- **TRY IT**: Copy all entries exactly, and wherever an entry holds a picture, leave that picture out.

Dataset excerpts
------------------------
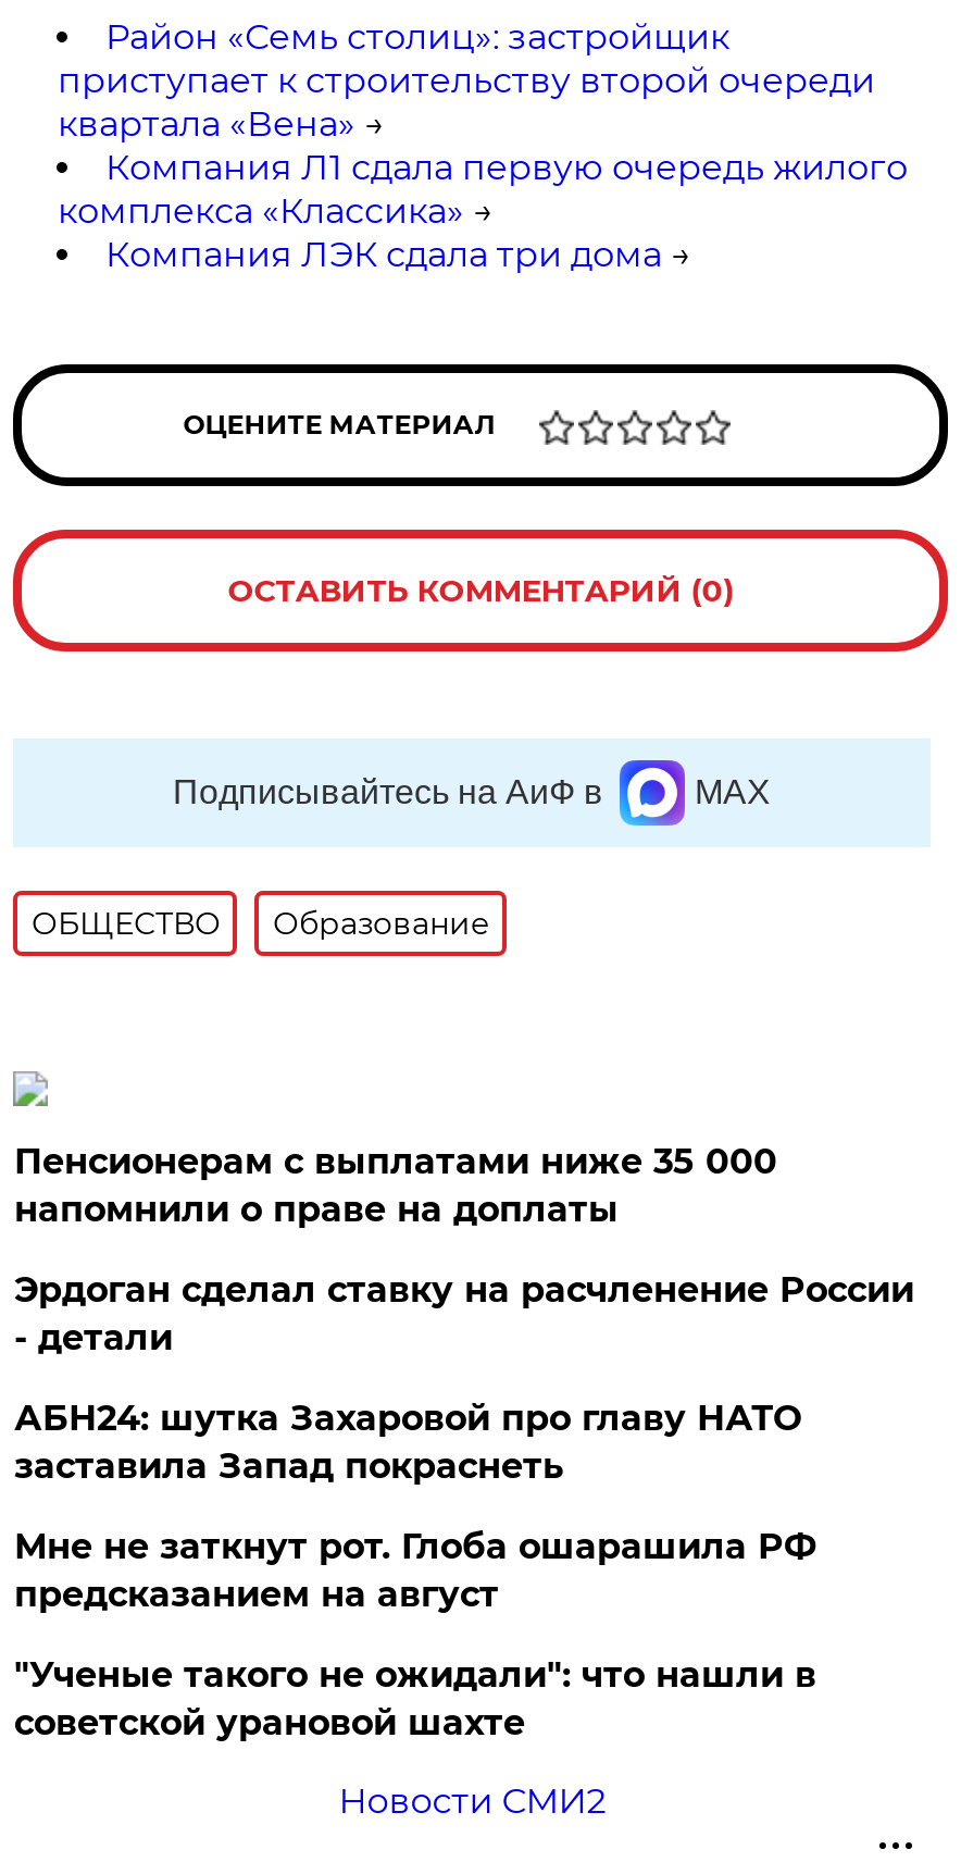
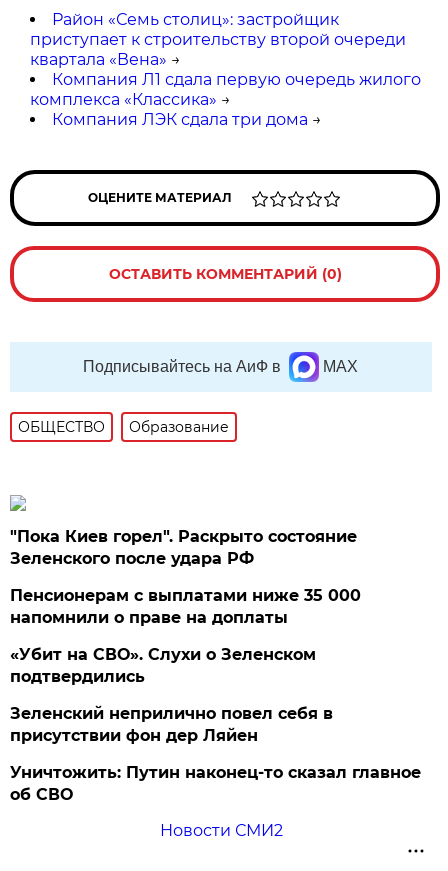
none -> [10,527,357,568] "Пока Киев горел". Раскрыто состояние | Зеленского после удара РФ
moved [14,1141,777,1230] -> [10,586,361,627]: Пенсионерам с выплатами ниже 35 000 | напомнили о праве на доплаты
[14,1269,914,1743] Эрдоган сделал ставку на расчленение России | - детали | АБН24: шутка Захаровой про главу НАТО | заставила Запад покраснеть | Мне не заткнут рот. Глоба ошарашила РФ | предсказанием на август | "Ученые такого не ожидали": что нашли в | советской урановой шахте -> [10,645,421,804] «Убит на СВО». Слухи о Зеленском | подтвердились | Зеленский неприлично повел cебя в | присутствии фон дер Ляйен | Уничтожить: Путин наконец-то сказал главное | об СВО

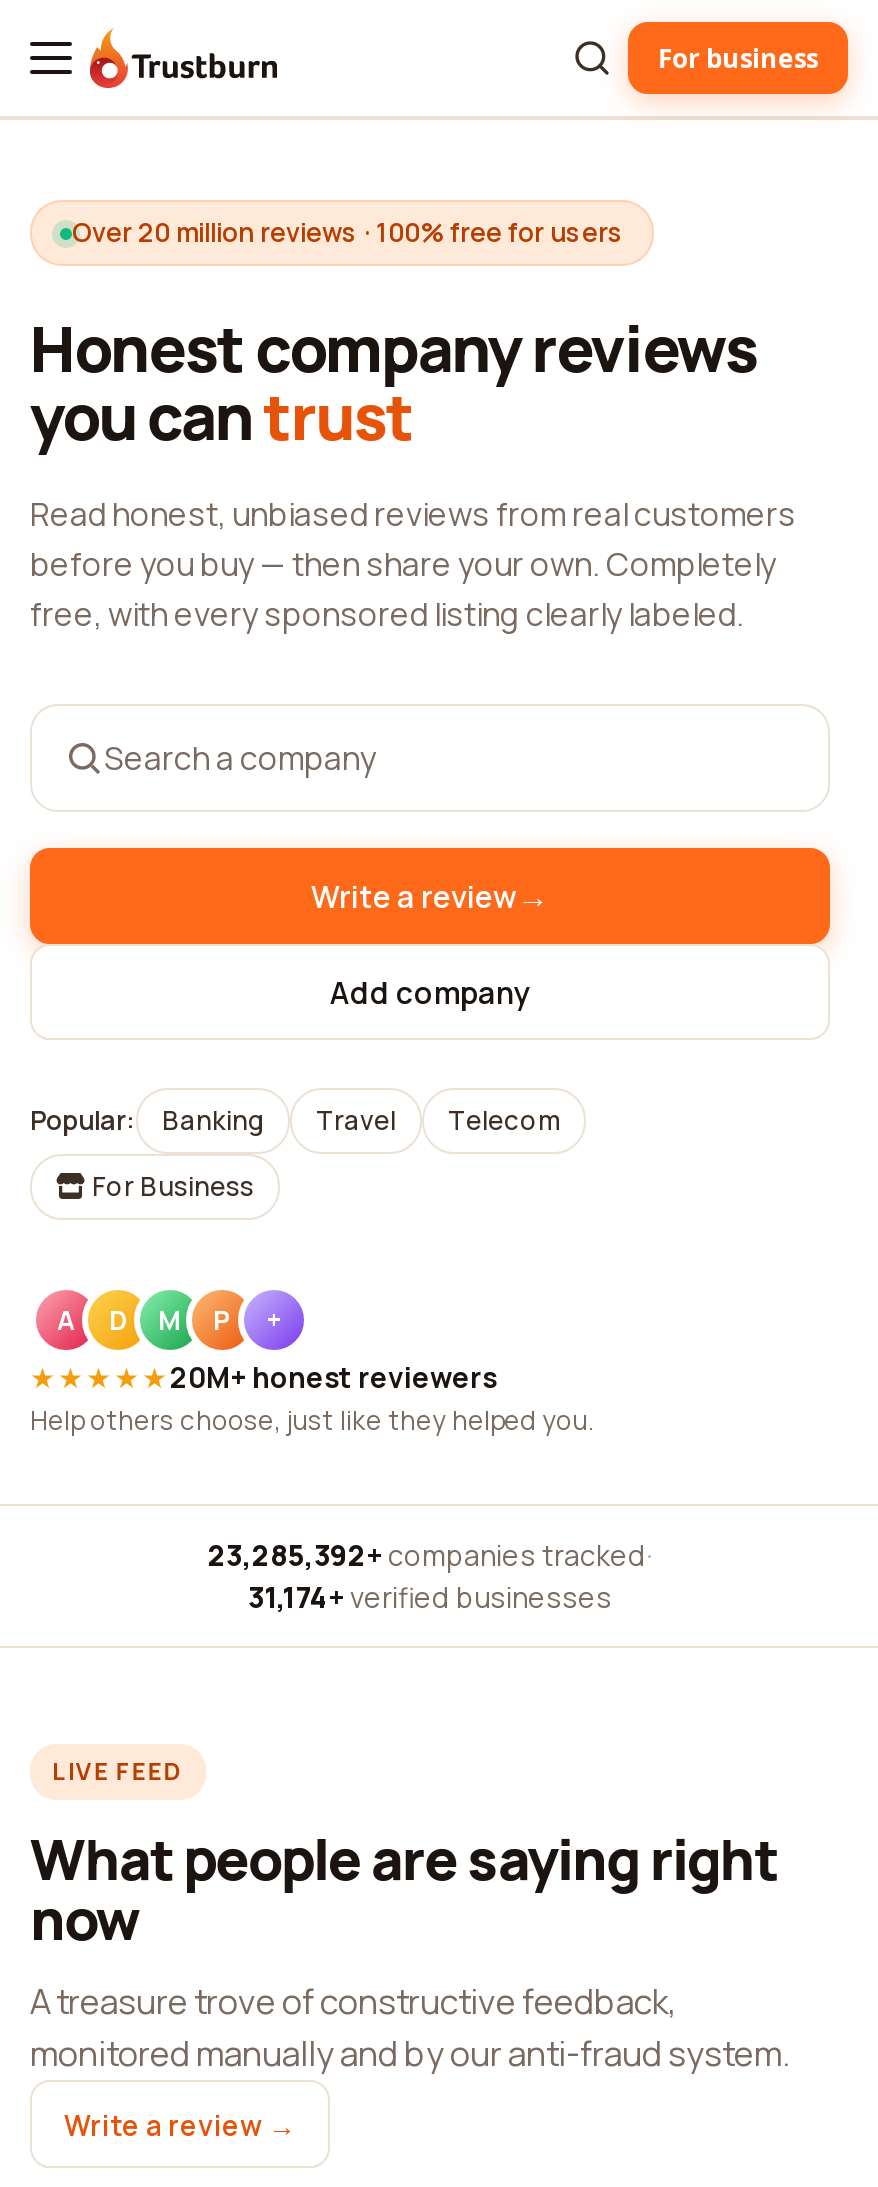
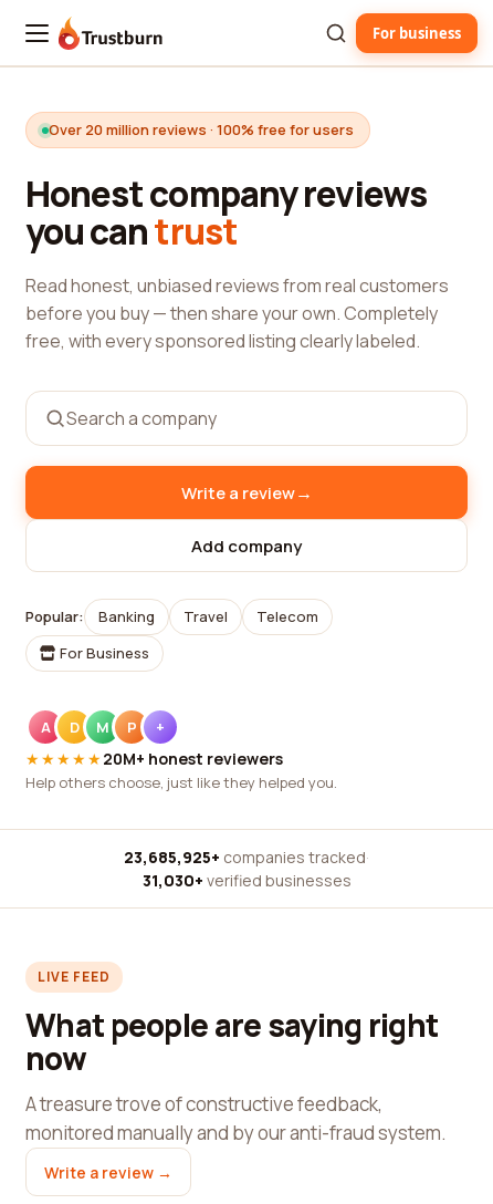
[208,1536,652,1574] 23,285,392+ companies tracked · -> [124,847,369,868] 23,685,925+ companies tracked ·
[248,1578,612,1616] 31,174+ verified businesses -> [142,870,351,891] 31,030+ verified businesses

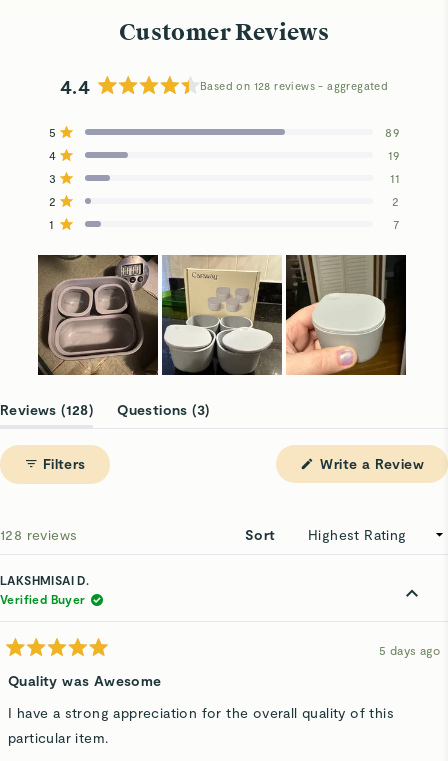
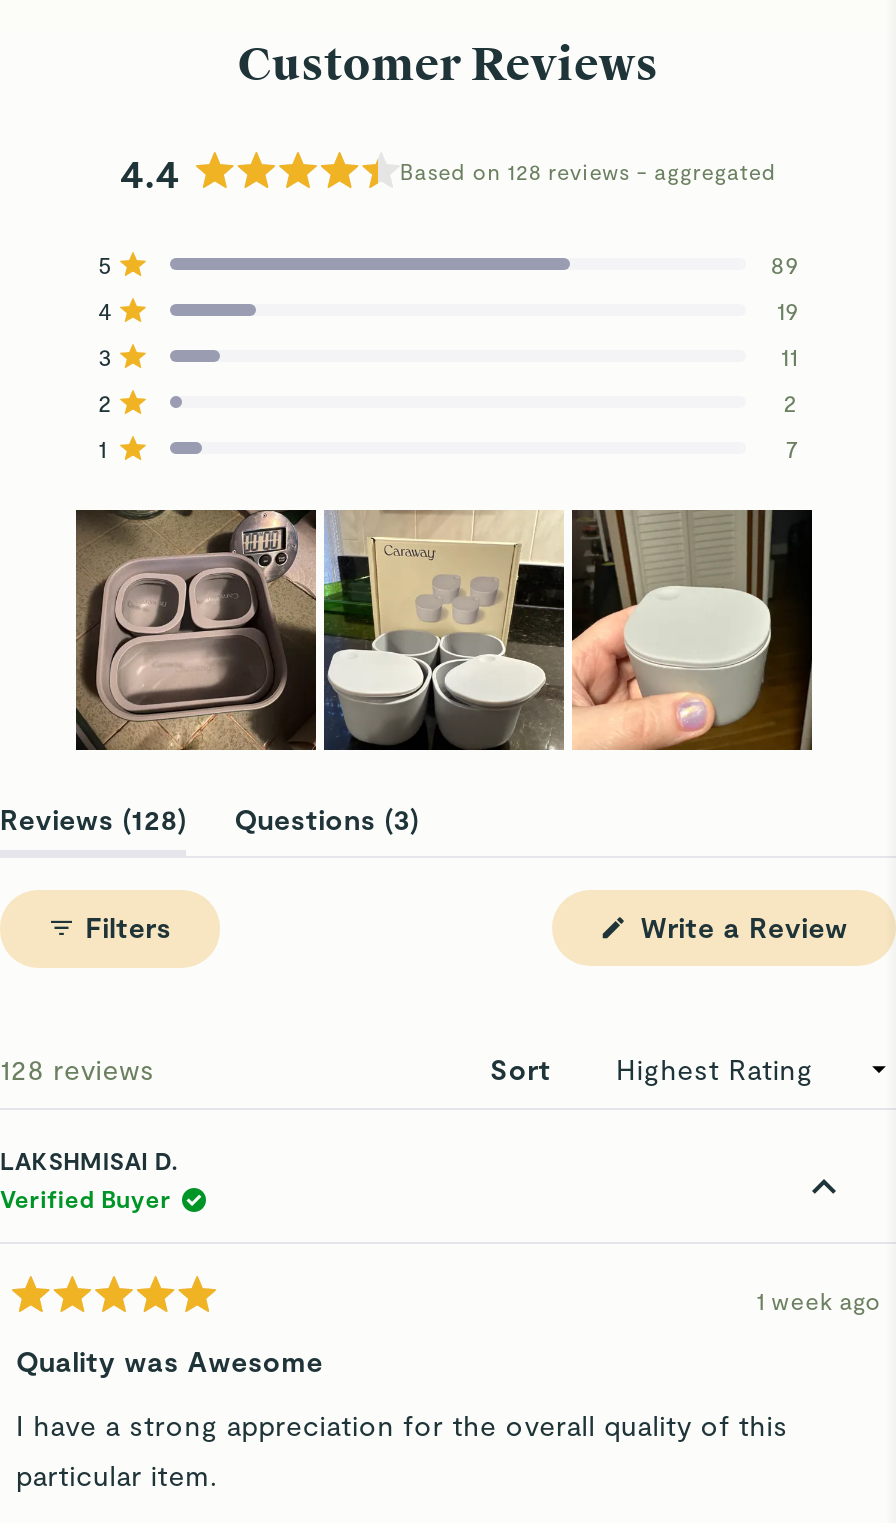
[379,642,440,656] 5 days ago -> [756,1285,880,1313] 1 week ago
------------------------
- **RESULT OF THIS TASK**:
none -> [10,527,357,568] "Пока Киев горел". Раскрыто состояние | Зеленского после удара РФ
moved [14,1141,777,1230] -> [10,586,361,627]: Пенсионерам с выплатами ниже 35 000 | напомнили о праве на доплаты
[14,1269,914,1743] Эрдоган сделал ставку на расчленение России | - детали | АБН24: шутка Захаровой про главу НАТО | заставила Запад покраснеть | Мне не заткнут рот. Глоба ошарашила РФ | предсказанием на август | "Ученые такого не ожидали": что нашли в | советской урановой шахте -> [10,645,421,804] «Убит на СВО». Слухи о Зеленском | подтвердились | Зеленский неприлично повел cебя в | присутствии фон дер Ляйен | Уничтожить: Путин наконец-то сказал главное | об СВО

[208,1536,652,1574] 23,285,392+ companies tracked · -> [124,847,369,868] 23,685,925+ companies tracked ·
[248,1578,612,1616] 31,174+ verified businesses -> [142,870,351,891] 31,030+ verified businesses

[379,642,440,656] 5 days ago -> [756,1285,880,1313] 1 week ago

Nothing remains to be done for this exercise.